### Your objective
The output should match, line for line, the records from the line containing "text: 41 ->" through the line containing "html: none ->", with every picture left out.

### Task inputs

■ ■ ■ ■ ■ ■ ■

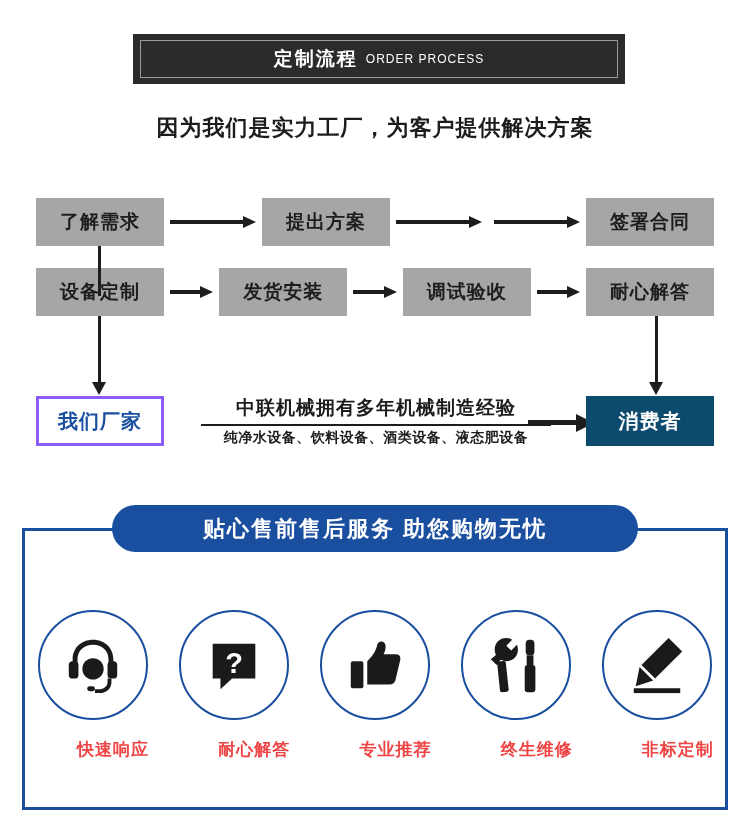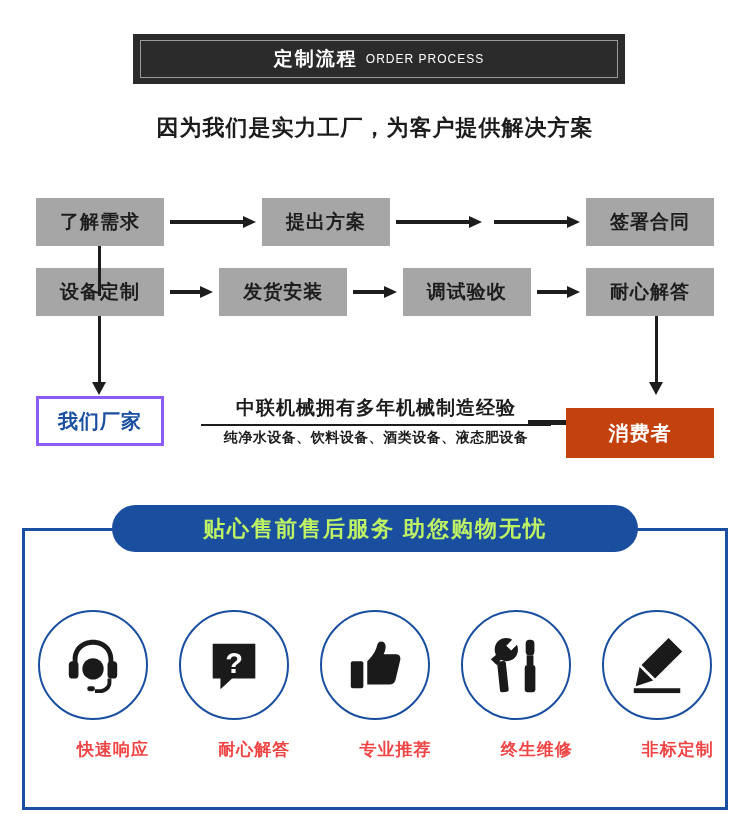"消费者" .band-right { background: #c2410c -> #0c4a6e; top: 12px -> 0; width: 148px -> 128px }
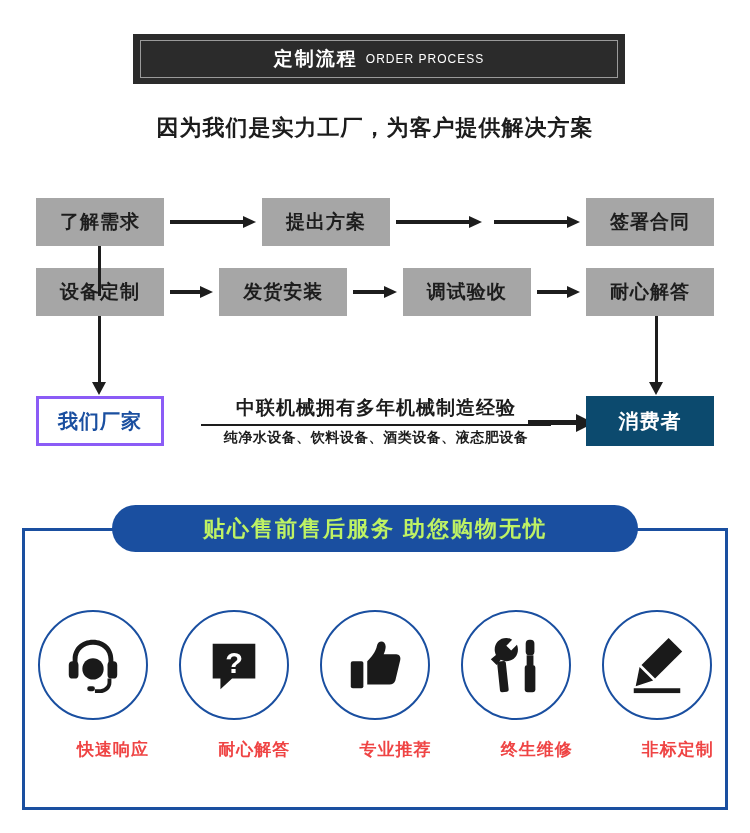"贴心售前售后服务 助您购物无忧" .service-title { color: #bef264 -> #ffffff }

■ ■ ■ ■ ■ ■ ■

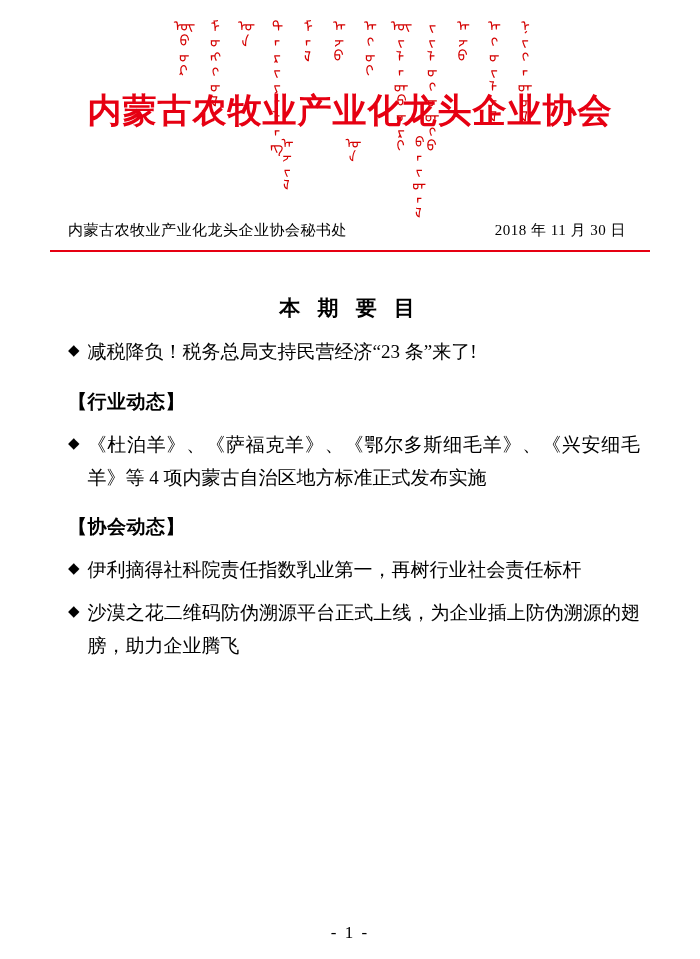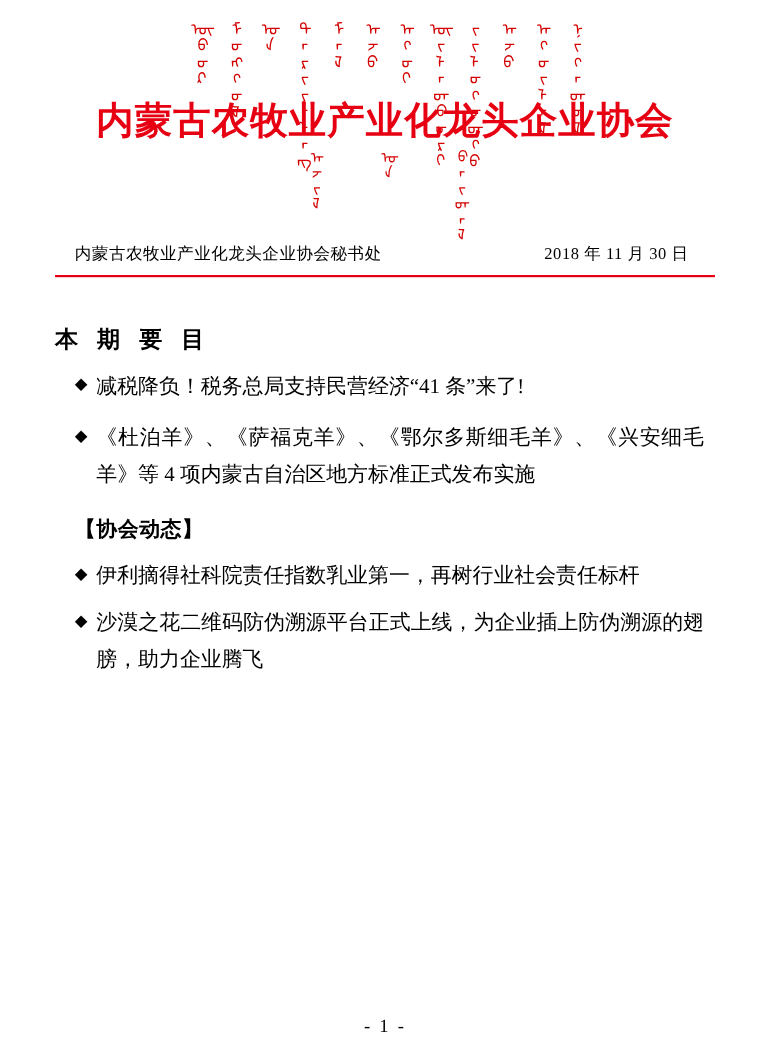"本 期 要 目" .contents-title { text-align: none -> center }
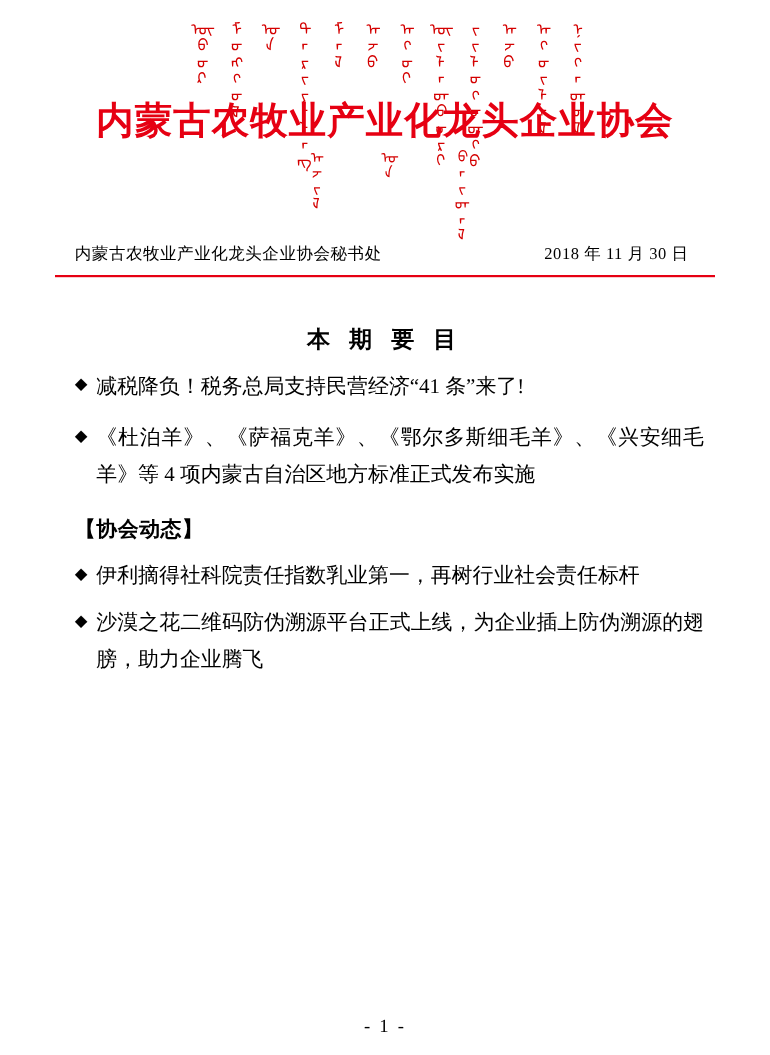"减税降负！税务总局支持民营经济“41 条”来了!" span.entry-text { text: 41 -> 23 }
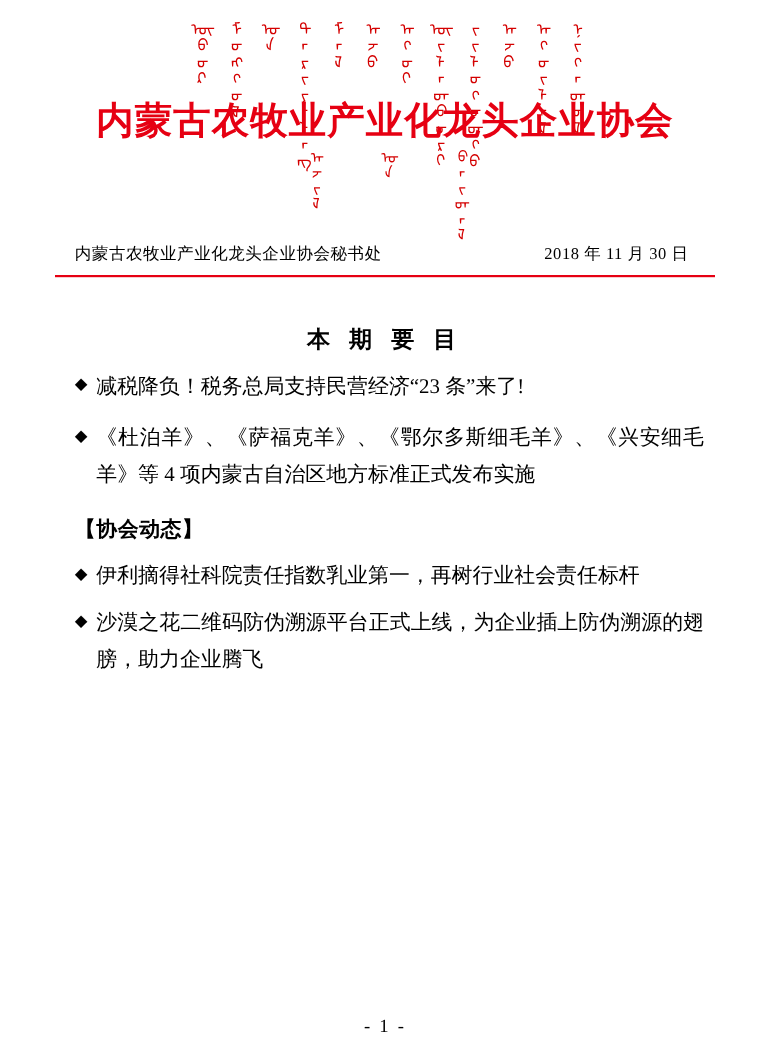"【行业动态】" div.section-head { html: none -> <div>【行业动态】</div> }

■ ■ ■ ■ ■ ■ ■

### Output of the task
"减税降负！税务总局支持民营经济“41 条”来了!" span.entry-text { text: 41 -> 23 }
"【行业动态】" div.section-head { html: none -> <div>【行业动态】</div> }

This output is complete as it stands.